Neil Brodie Headed to Keros
30 Sep 2012
Neil Brodie is headed to the Cyclades to conduct archaeological survey on the island of Keros. This is follow-up work stemming from excavations conducted with Cambridge University’s Keros Project, headed by Trafficking Culture friend Colin Renfrew. Several other Friend of the Project and Project Team Members have previously worked on Keros as well.

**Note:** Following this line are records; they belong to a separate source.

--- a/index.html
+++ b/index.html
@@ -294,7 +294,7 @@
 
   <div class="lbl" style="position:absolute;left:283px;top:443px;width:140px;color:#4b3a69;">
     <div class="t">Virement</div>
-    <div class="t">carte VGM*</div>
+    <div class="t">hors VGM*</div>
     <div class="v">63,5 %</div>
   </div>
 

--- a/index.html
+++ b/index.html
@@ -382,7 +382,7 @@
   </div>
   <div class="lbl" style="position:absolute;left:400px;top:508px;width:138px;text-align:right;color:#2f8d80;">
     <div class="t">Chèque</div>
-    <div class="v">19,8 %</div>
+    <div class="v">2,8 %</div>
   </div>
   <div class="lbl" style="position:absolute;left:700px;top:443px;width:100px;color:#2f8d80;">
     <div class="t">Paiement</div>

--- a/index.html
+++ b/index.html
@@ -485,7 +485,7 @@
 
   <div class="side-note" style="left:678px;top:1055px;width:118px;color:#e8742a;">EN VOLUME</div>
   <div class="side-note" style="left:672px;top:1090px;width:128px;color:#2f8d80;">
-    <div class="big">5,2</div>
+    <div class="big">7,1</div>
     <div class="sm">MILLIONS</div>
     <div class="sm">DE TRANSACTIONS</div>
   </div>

As many of you know, Keros was the site of some of the most famous incidents of antiquities looting in recent memory. The Early Bronze Age people of the Cyclades fashioned distinctive marble figurines and many of which are said to have come from Keros. The so-called Keros Hoard or Keros Haul, the name assigned to a particularly fine set of Cycladic figurines which were said to have been looted from the island in the middle of the 20th century, has been the subject of much discussion over the information lost through looting and the ethical issues raised by publishing unprovenienced artefacts.
Previously dismissed as ugly or ‘primitive’ by art historians, Cycladic figurines became increasingly popular among collectors in the early to mid 20th century as modern art, by chance, began to take on forms reminiscent of this Bronze Age style. As demand grew for the figurines, numerous Cycladic island sites were looted and a faking industry arose. Essentially the art market beat archaeologists to the figurines and the lack of intact figurine deposits combined with so many fakes has produced a situation where we can barely guess at the purpose of these figurines.

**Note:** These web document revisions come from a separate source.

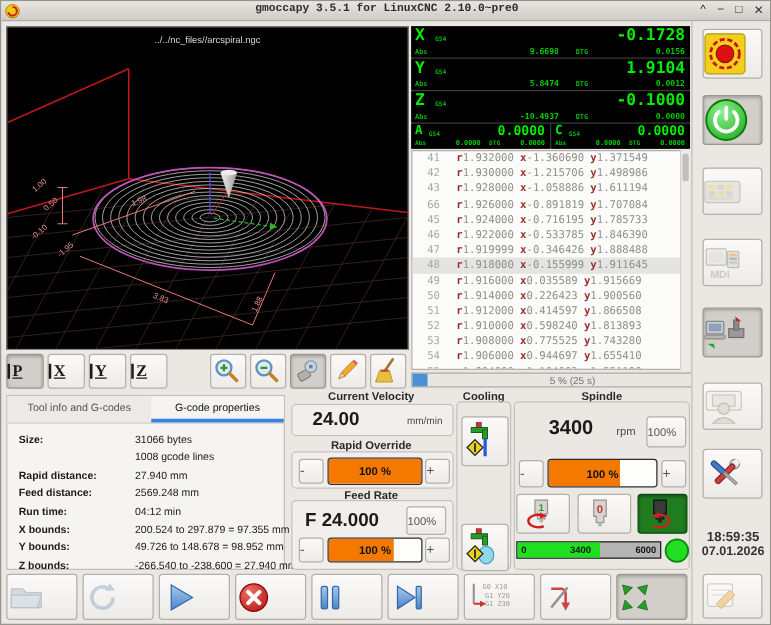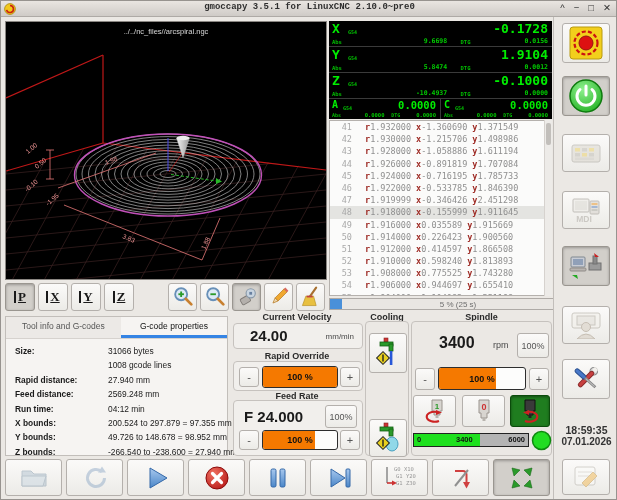--- a/index.html
+++ b/index.html
@@ -358,7 +358,7 @@
       </div>
 
       <div class="gc-row">
-        <span class="gc-n">44</span>
+        <span class="gc-n">66</span>
         <span class="gc-k">r</span>
         <span class="gc-v">1.926000</span>
         <span class="gc-k">x</span>

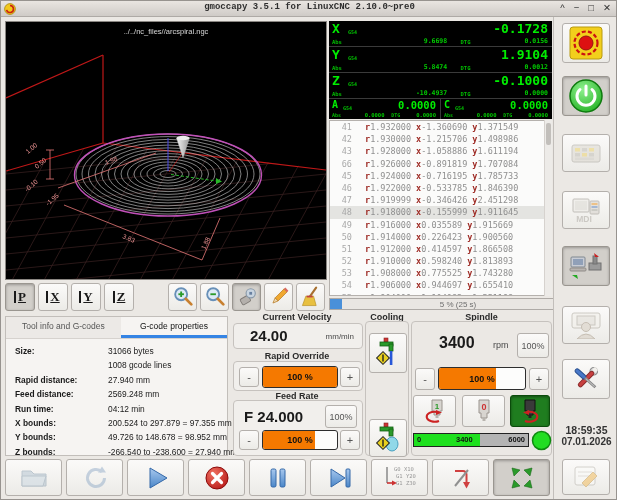--- a/index.html
+++ b/index.html
@@ -394,7 +394,7 @@
         <span class="gc-k">x</span>
         <span class="gc-v">-0.346426</span>
         <span class="gc-k">y</span>
-        <span class="gc-v">2.451298</span>
+        <span class="gc-v">1.888488</span>
       </div>
 
       <div class="gc-row active">

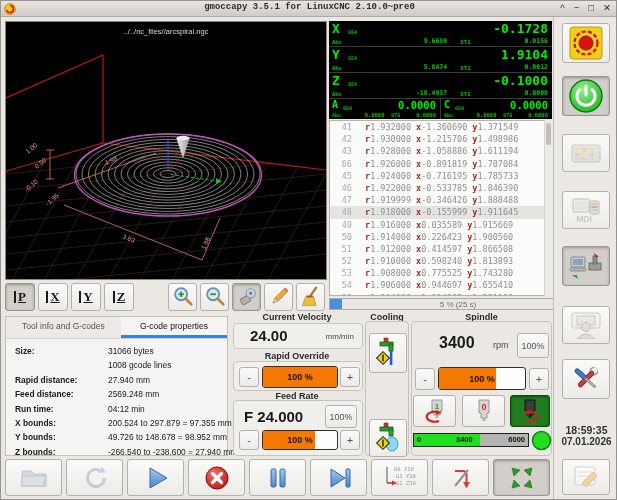--- a/index.html
+++ b/index.html
@@ -16,7 +16,7 @@
 
   
   .btn{position:absolute;background:linear-gradient(#fbfaf9,#ecebe7);border:1px solid #b4b0ac;border-radius:3px;
-       display:flex;align-items:center;justify-content:center;}
+       display:flex;align-items:center;justify-content:flex-start;}
   .btn.pressed{background:#d2cfca;border-color:#9a9690;box-shadow:inset 0 1px 3px rgba(0,0,0,.28);}
   .btn.green-pressed{background:#1f7d1f;border-color:#0b4b0b;box-shadow:inset 0 1px 3px rgba(0,0,0,.4);}
   .dim{opacity:.45;}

The entire discussion surrounding the so-called Keros Hoard offers a paradigm case of the damage done to prehistoric archaeology and to our understanding of the past by looters, dealers, collectors, and museum in the process of the provision of unprovenanced antiquities and their subsequent collection. ‘The Keros Hoard: Remaining Questions’ (Renfrew 2008).
Today the island of Keros is uninhabited and only archaeologists and scientists with valid permits are allowed to visit it.